I started Ancestors in Aprons with a tribute to my grandmother, Vera Stout Anderson, my namesake. That’s grandma in the picture below, holding me. You can see her on the same day in the picture at the top of the page, just to the right of my grandpa Leonard Guy Anderson. Surprisingly, Grandma is not wearing an apron in this 1940 picture from Anderson’s restaurant.

Grandma Vera and little Vera

Two Veras. Grandma Vera Anderson holding me at about one year old. 1940














Later I wrote about her surprising statement to me one time which led to discovery of the “lost love” of her youth, not long after this high school graduation picture was taken.

Vera Anderson 1899

Vera Anderson 1899, the year she graduated from Killbuck High School.








And of course you can read about her in the introduction to Ancestors and Aprons, about the Anderson Restaurant.

Vera Anderson (circa 1960)

Vera Anderson (circa 1960)

Then, there were the recipes that came to me in her own handwriting. The sugar cookies that I make every Christmas. The red pepper jam that I finally got up the courage to try.  And her picalilli and corn meal mush that I found recipes for, even though they were not her own handwritten recipe.

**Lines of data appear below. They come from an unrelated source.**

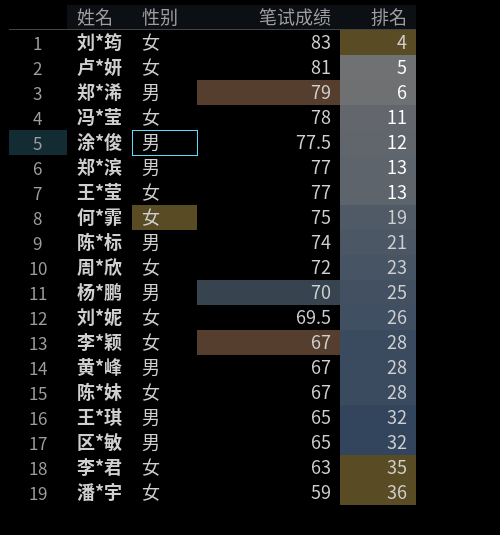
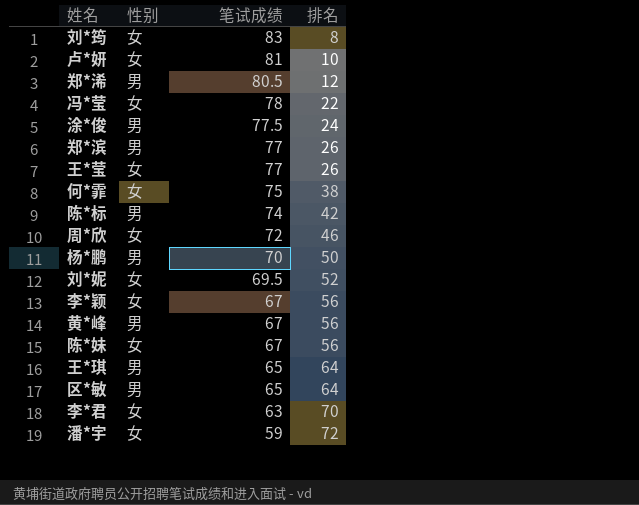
刘*筠 | 排名: 4 -> 8
卢*妍 | 排名: 5 -> 10
郑*浠 | 笔试成绩: 79 -> 80.5
郑*浠 | 排名: 6 -> 12
冯*莹 | 排名: 11 -> 22
涂*俊 | 排名: 12 -> 24
郑*滨 | 排名: 13 -> 26
王*莹 | 排名: 13 -> 26
何*霏 | 排名: 19 -> 38
陈*标 | 排名: 21 -> 42
周*欣 | 排名: 23 -> 46
杨*鹏 | 排名: 25 -> 50
刘*妮 | 排名: 26 -> 52
李*颖 | 排名: 28 -> 56
黄*峰 | 排名: 28 -> 56
陈*妹 | 排名: 28 -> 56
王*琪 | 排名: 32 -> 64
区*敏 | 排名: 32 -> 64
李*君 | 排名: 35 -> 70
潘*宇 | 排名: 36 -> 72

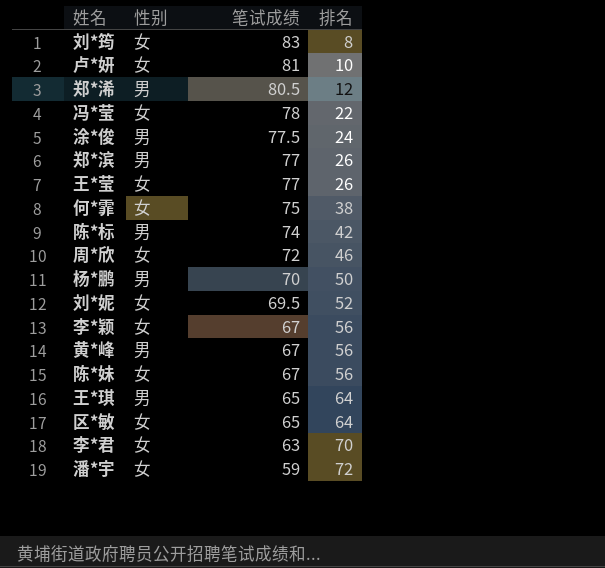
区*敏 | 性别: 男 -> 女

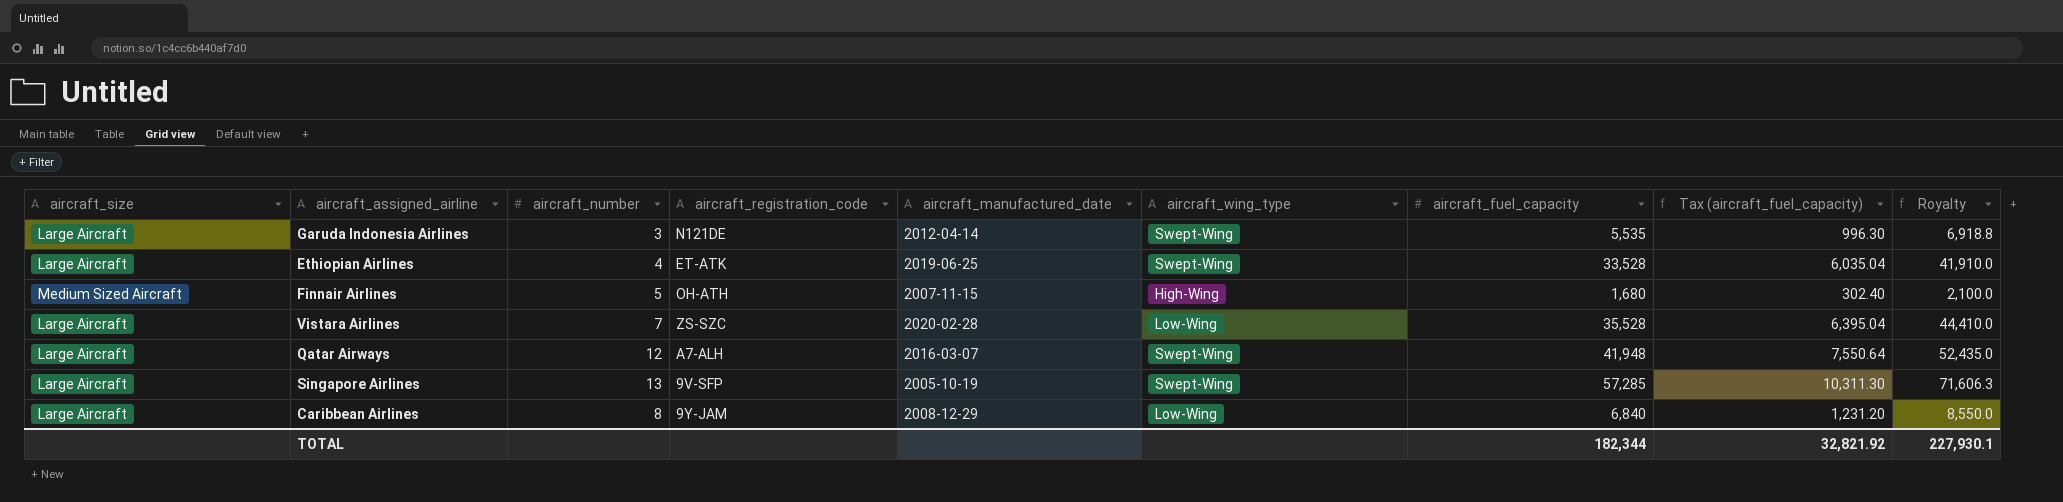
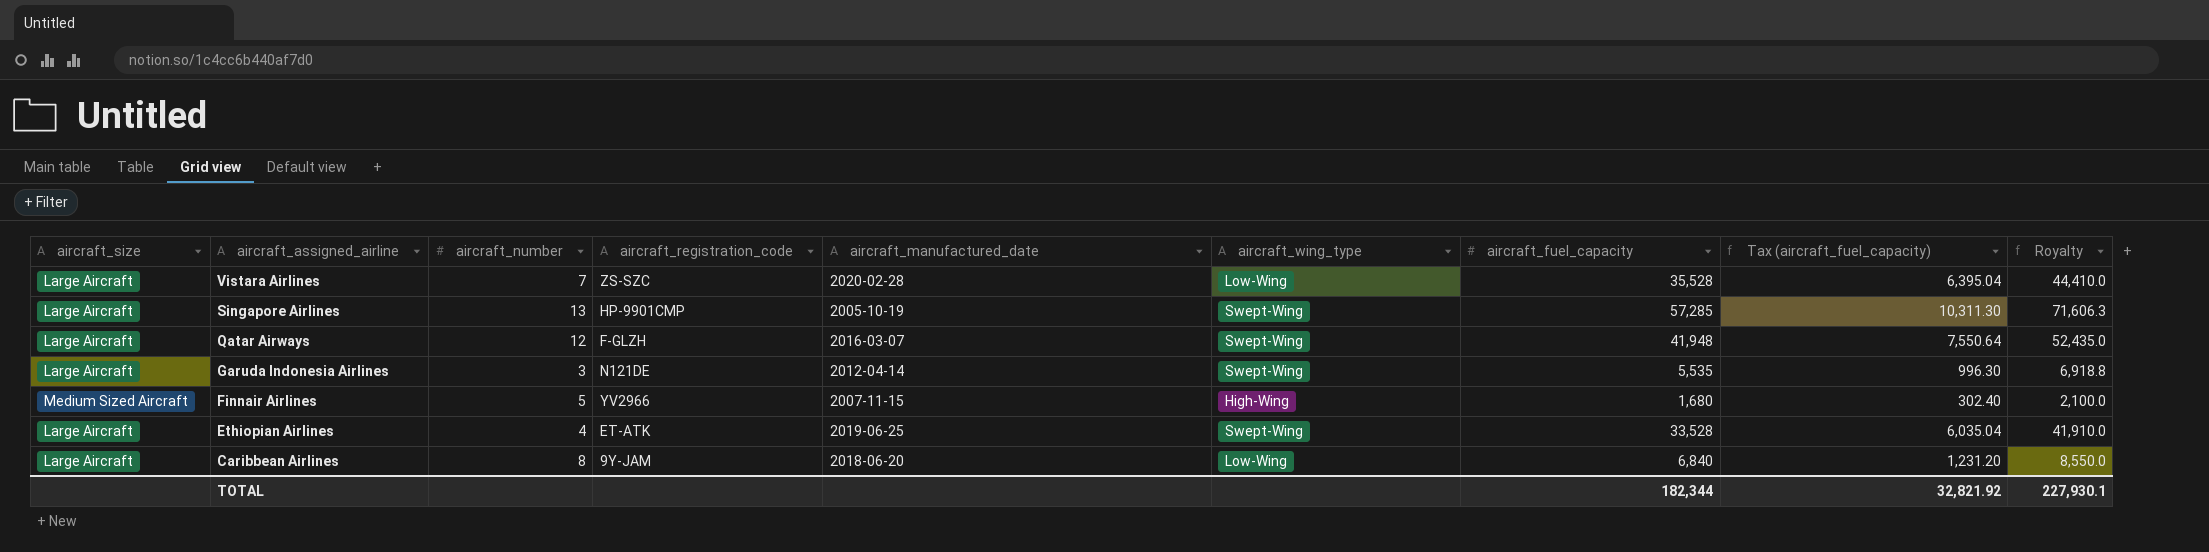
row order: none -> aircraft_assigned_airline descending
Singapore Airlines | aircraft_registration_code: 9V-SFP -> HP-9901CMP
Qatar Airways | aircraft_registration_code: A7-ALH -> F-GLZH
Finnair Airlines | aircraft_registration_code: OH-ATH -> YV2966
Caribbean Airlines | aircraft_manufactured_date: 2008-12-29 -> 2018-06-20

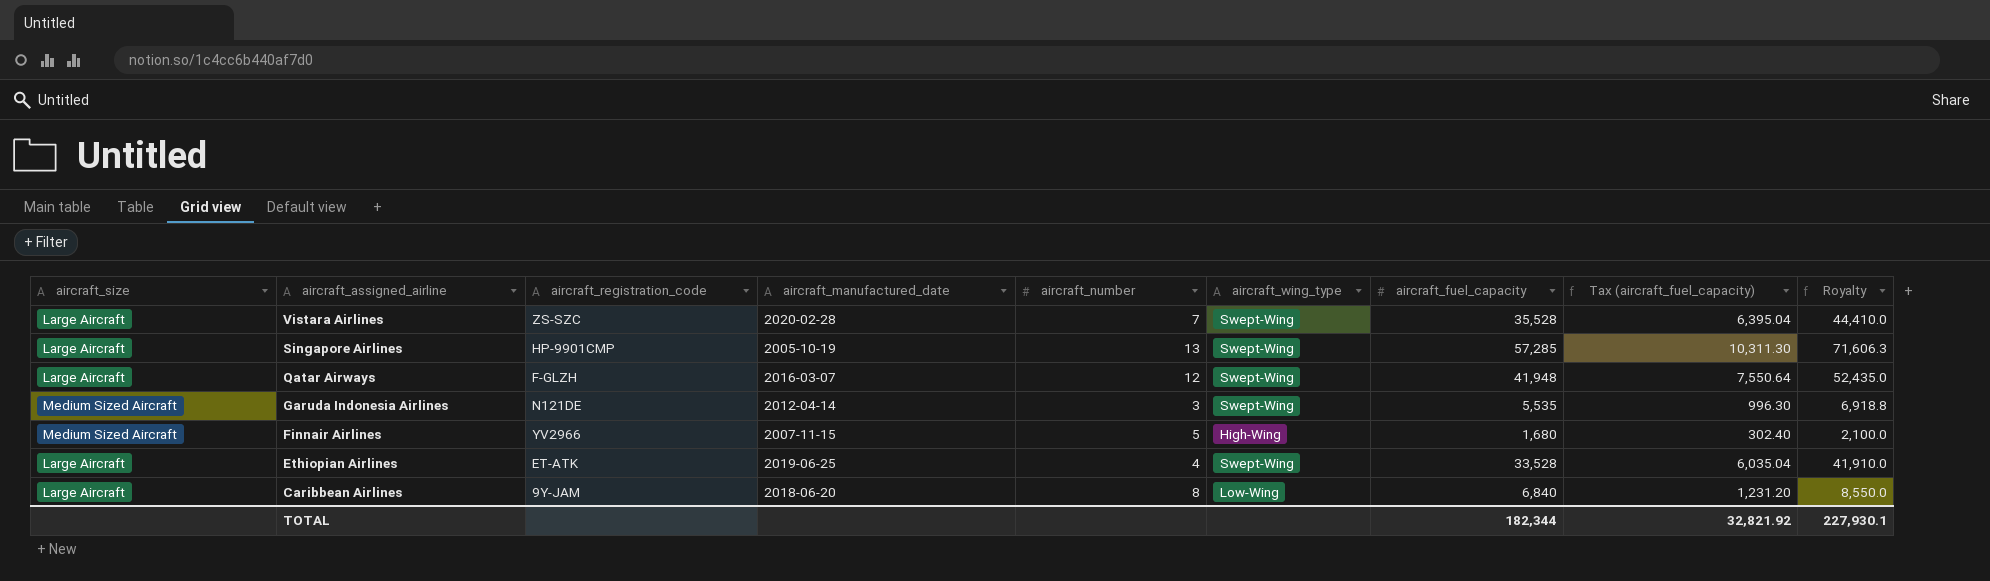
column aircraft_number | position: 3 -> 5
Vistara Airlines | aircraft_wing_type: Low-Wing -> Swept-Wing
Garuda Indonesia Airlines | aircraft_size: Large Aircraft -> Medium Sized Aircraft

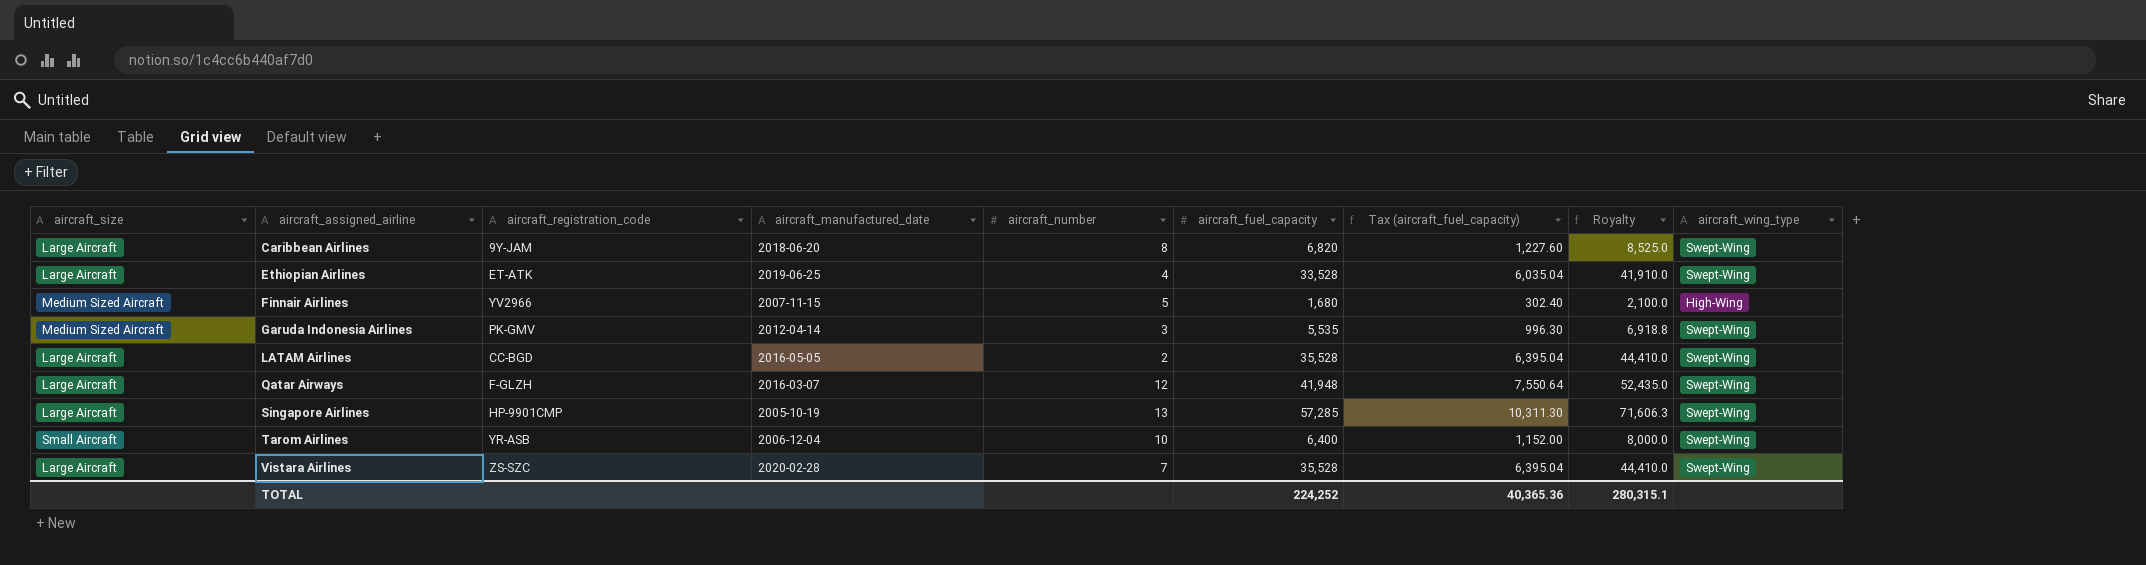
row order: aircraft_assigned_airline descending -> aircraft_assigned_airline ascending
column aircraft_wing_type | position: 6 -> 9
Caribbean Airlines | aircraft_fuel_capacity: 6,840 -> 6,820
Caribbean Airlines | Tax (aircraft_fuel_capacity): 1,231.20 -> 1,227.60
Caribbean Airlines | Royalty: 8,550.0 -> 8,525.0
Caribbean Airlines | aircraft_wing_type: Low-Wing -> Swept-Wing
Garuda Indonesia Airlines | aircraft_registration_code: N121DE -> PK-GMV
row LATAM Airlines: none -> Large Aircraft | CC-BGD | 2016-05-05 | 2 | 35,528 | 6,395.04 | 44,410.0 | Swept-Wing
row Tarom Airlines: none -> Small Aircraft | YR-ASB | 2006-12-04 | 10 | 6,400 | 1,152.00 | 8,000.0 | Swept-Wing
TOTAL | aircraft_fuel_capacity: 182,344 -> 224,252
TOTAL | Tax (aircraft_fuel_capacity): 32,821.92 -> 40,365.36
TOTAL | Royalty: 227,930.1 -> 280,315.1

Goals of Ancestors in Aprons.

  • My general goal is to trace each line (paternal and maternal in each case) back to the first person to arrive in North America.
  • The gold standard is to be able to tell the family stories about each ancestor.
  • I want to  pass on the family stories told to me, and the family stories hinted at by photos, letters and heirlooms, and the stories gathered by other people with my grandchildren and great-grand children.
  • I  almost always start  with the ancestors nearest the present and moving back through the paternal line with only a mention of wives, and then circle back to trace the grandmother’s stories.
  • Then, of course, there is  food.   I hope to fill in some blanks in the lives of the ancestors by putting a vintage recipe into context, explaining cooking methods and fads and fashions in food.

By The Numbers

1241 says I have 1,241 people in my tree.  Not all of those people are “people” yet. A birth date, death date and place of birth does not a person make. Family stories bring them alive. Some of those names on the tree are just names, and some are unconfirmed names.

30 and 12

However, the direct line (Called pedigree in genealogy-speak) is somewhat more important. There I have four generations (30 people) on the way to completion (starting the count with my parents), and I can trace half of the additional 16 great-great-grandparents back further–a couple as far as ten, eleven and twelve generations–all on my mother’s side.

347 and 90

To tell the family stories, I have published 347 posts. In order to tell the stories through the foods are ancestors were eating. I have tested and shared 90 recipes. Some that were already family favorites (like Perfect Pie Crust or Corn Meal Mush),some that have become family favorites,  some that were contributed by relatives (like Badertscher Banana Bread or Norma Kaser’s Spiced Pecans ), some that nobody is going to want to cook today (like Civil War Hardtack).

The Challenges

Pau; Kaser 1940s

Paul Kaser 1940s


My father (KASER/BUTTS) has been more challenging. Although I have been able to get back to their entry into the United States in the mid-18th century, I don’t have the rich details that I have with my mother’s ancestors. The Butts family has been thoroughly researched, but the Kaser line (my maiden name) resists easy research.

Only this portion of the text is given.